The Neutral Tool Fallacy
A common misconception is the assumption that technology is ethically neutral, that its morality depends not on its design, but on how the technology is used. This is analogous to the argument that "guns don’t kill people, people do," a logic that ignores why a tool is designed the way it is. This "why" defines the intent behind the design, embedding specific features into the tool’s functionality before it is ever used. In data processing, decision-making is an integral part of the process during the design and implementation phases, meaning that the choices made during the data lifecycle are not just technical; they are curatorial. For example, when a data architect decides which attributes to gather or which outliers to discard, they are making decisions that dictate what counts as a data signal; in other words, whose perspective is deemed eligible and whose is dismissed as noise or treated as an exception. These curatorial decisions intervene within each stage of the data processing lifecycle, raising ethical concerns or questions such as:
In the collection stage, when gathering raw data from sources (sensors, surveys), what is being measured, what is being ignored, and why?

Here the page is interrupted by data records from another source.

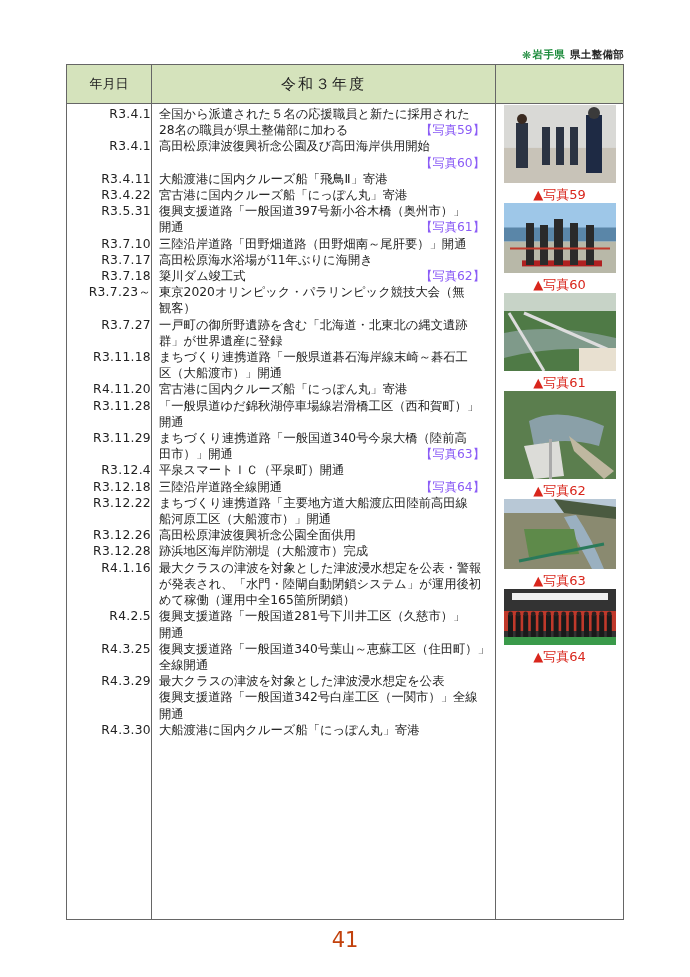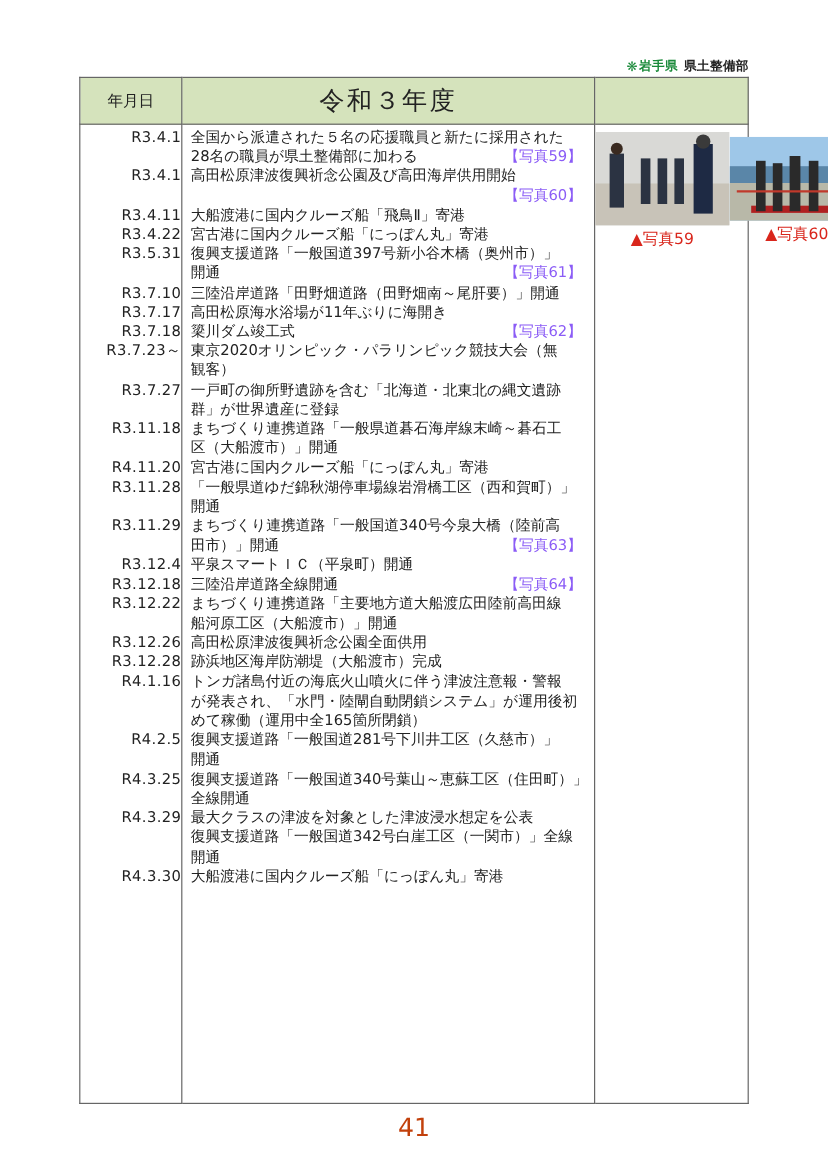--- a/index.html
+++ b/index.html
@@ -13,7 +13,7 @@
   table.main td, table.main th{border:1px solid #666;padding:0;vertical-align:top;margin-left:16px;}
   table.main th{background:#d5e3bc;font-weight:normal;height:38px;vertical-align:middle;text-align:center;}
   th.c-date{width:84px;font-size:13px;}
-  th.c-event{font-size:21px;letter-spacing:2px;border-right:none;}
+  th.c-event{font-size:15px;letter-spacing:2px;border-right:none;}
   th.c-photo{width:127px;border-left:none;}
   td.c-date,td.c-event{border-bottom:1px solid #444;}
   td.c-date{border-right:1px solid #222;}

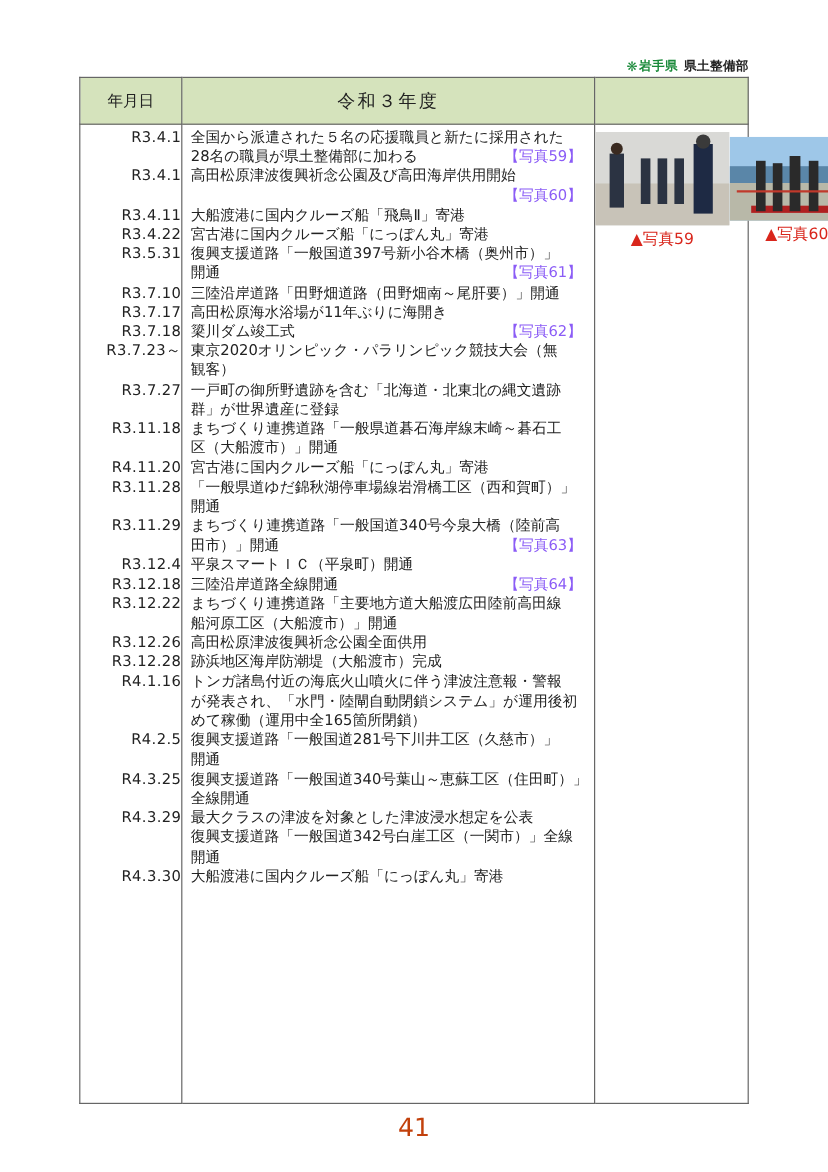--- a/index.html
+++ b/index.html
@@ -24,7 +24,7 @@
   .date-item{text-align:right;font-size:12.3px;line-height:16.2px;letter-spacing:0.3px;}
   .ev-line{display:flex;justify-content:space-between;padding-left:7px;padding-right:10px;white-space:nowrap;}
   .ref{color:#8b5cf6;}
-  .photos{display:flex;flex-direction:row;align-items:center;padding-top:1px;}
+  .photos{display:flex;flex-direction:column;align-items:center;padding-top:1px;}
   .ph{width:112px;border:0;}
   .cap{color:#d9261c;font-size:13px;line-height:16px;height:16px;text-align:center;}
   .pageno{position:absolute;top:928px;left:0;width:690px;text-align:center;font-size:21px;color:#c2410c;}

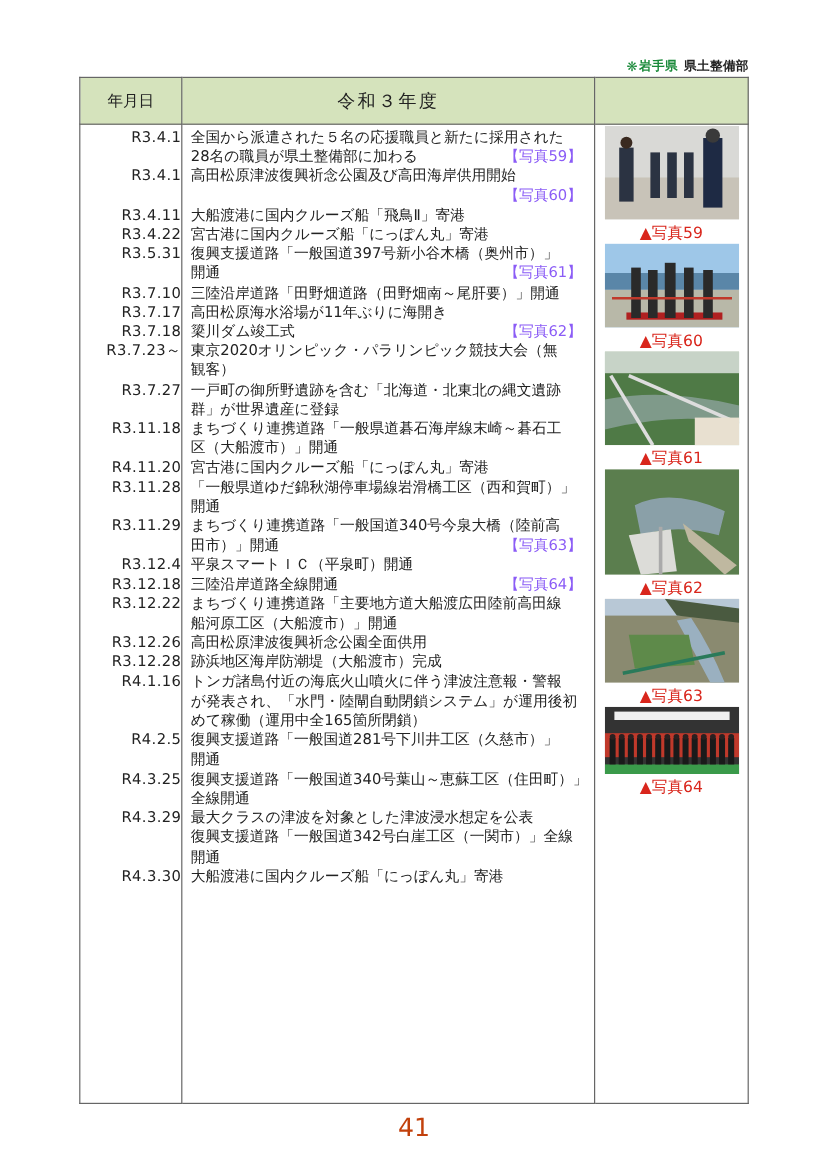--- a/index.html
+++ b/index.html
@@ -275,7 +275,7 @@
             </div>
             <div class="entry">
               <div class="ev-line">
-                <span>トンガ諸島付近の海底火山噴火に伴う津波注意報・警報</span>
+                <span>最大クラスの津波を対象とした津波浸水想定を公表・警報</span>
               </div>
               <div class="ev-line">
                 <span>が発表され、「水門・陸閘自動閉鎖システム」が運用後初</span>

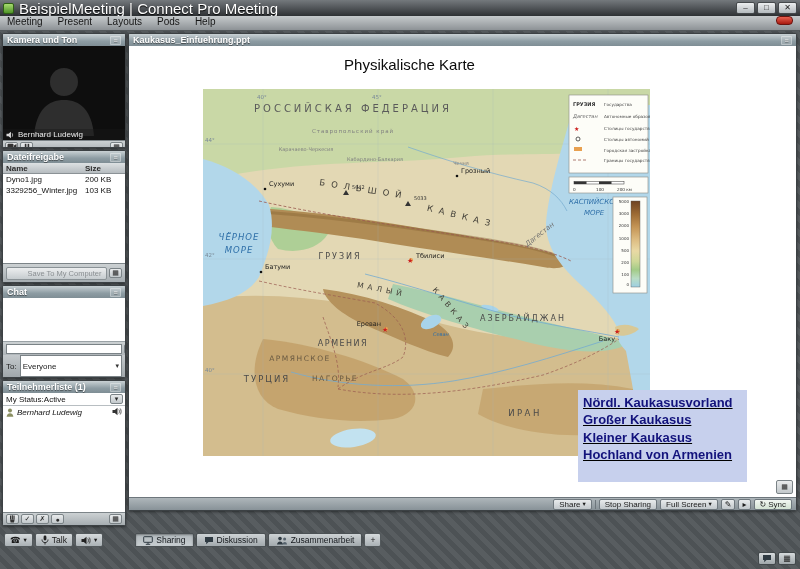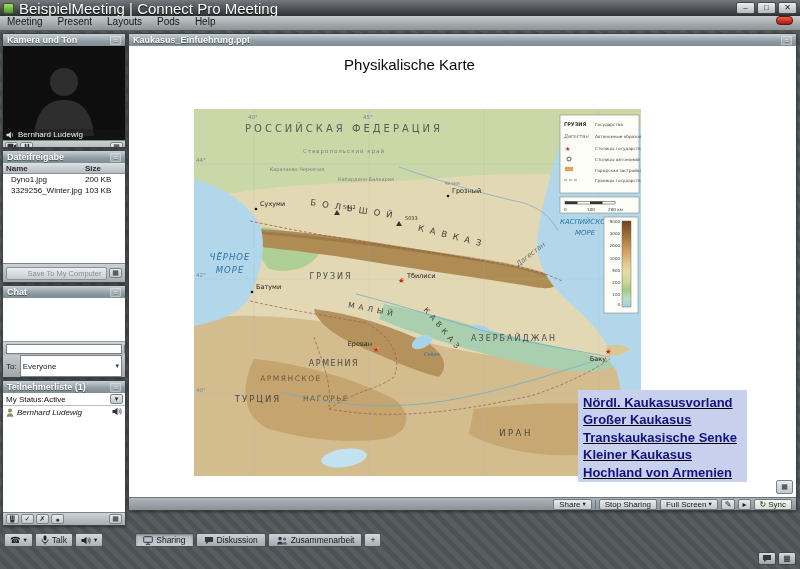--- a/index.html
+++ b/index.html
@@ -88,7 +88,7 @@
   .share-body { position:relative; flex:1; background:#fff; }
   .slide-title { position:absolute; left:57px; top:10px; width:447px; text-align:center;
     font-size:15px; color:#0a0a0a; }
-  .map-wrap { position:absolute; left:65px; top:43px; width:447px; height:344px;margin-top:20px; }
+  .map-wrap { position:absolute; left:74px; top:43px; width:447px; height:344px; }
   .overlay-box { position:absolute; left:449px; top:344px; width:169px; height:92px;
     background:#c7d0ed; padding:4px 5px;text-decoration:underline; }
   .overlay-box div { font-size:13px; font-weight:bold; color:#12127c; line-height:17.4px; white-space:nowrap; }

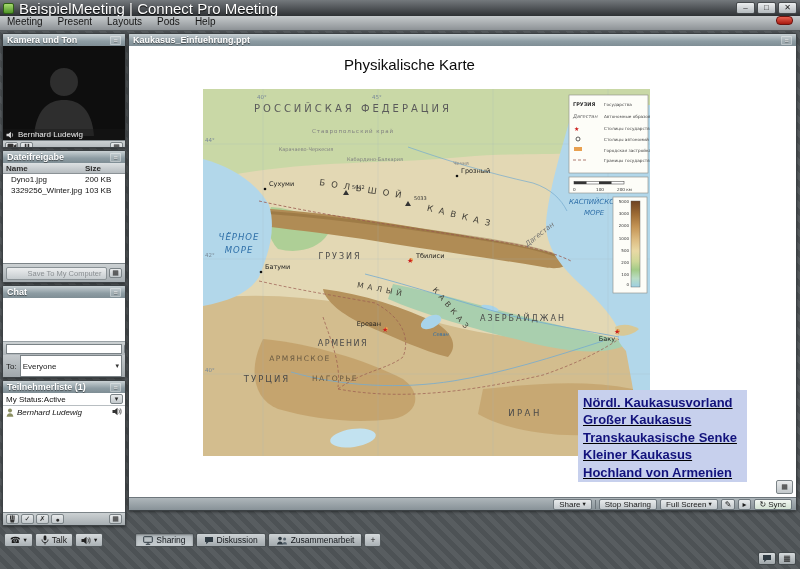--- a/index.html
+++ b/index.html
@@ -56,7 +56,7 @@
   .fs-col-size { width:40px; }
   .fs-list { flex:1; background:#fff; font-size:8px; color:#111; }
   .fs-row { display:flex; height:11px; align-items:center; }
-  .fs-row .n { flex:1; padding-left:8px; white-space:nowrap; overflow:hidden; }
+  .fs-row .n { flex:1; padding-left:3px; white-space:nowrap; overflow:hidden; }
   .fs-row .s { width:40px; }
   .fs-bottom { flex:0 0 19px; display:flex; align-items:center; gap:2px; padding:0 3px;
     background:linear-gradient(#ccd1d3,#a6adb1); border-top:1px solid #7c8488; }

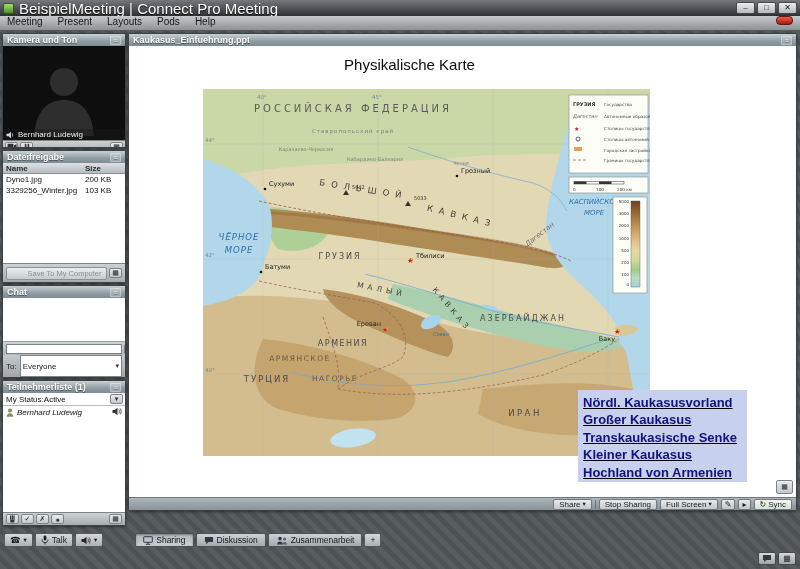--- a/index.html
+++ b/index.html
@@ -444,7 +444,6 @@
         <div class="overlay-box">
           <div>Nördl. Kaukasusvorland</div>
           <div>Großer Kaukasus</div>
-          <div>Transkaukasische Senke</div>
           <div>Kleiner Kaukasus</div>
           <div>Hochland von Armenien</div>
         </div>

In the preparation stage, when cleaning or wrangling the collected data to remove errors. Who defines what an error or an outlier is, and why it is defined as an outlier or an error?
In the input stage, when converting the cleaned data into machine-readable formats for a machine learning application. Why are these formats being used? Do they accurately reflect the context, identities, and constraints that the cleaned data represent, or do they diminish the true complexity of it within misleading and simplified categories?
In the processing stage, when running algorithms (AI/ML) on the formatted data to uncover patterns. Why have these algorithms been selected? Do the algorithms prioritize efficiency over accuracy and transparency?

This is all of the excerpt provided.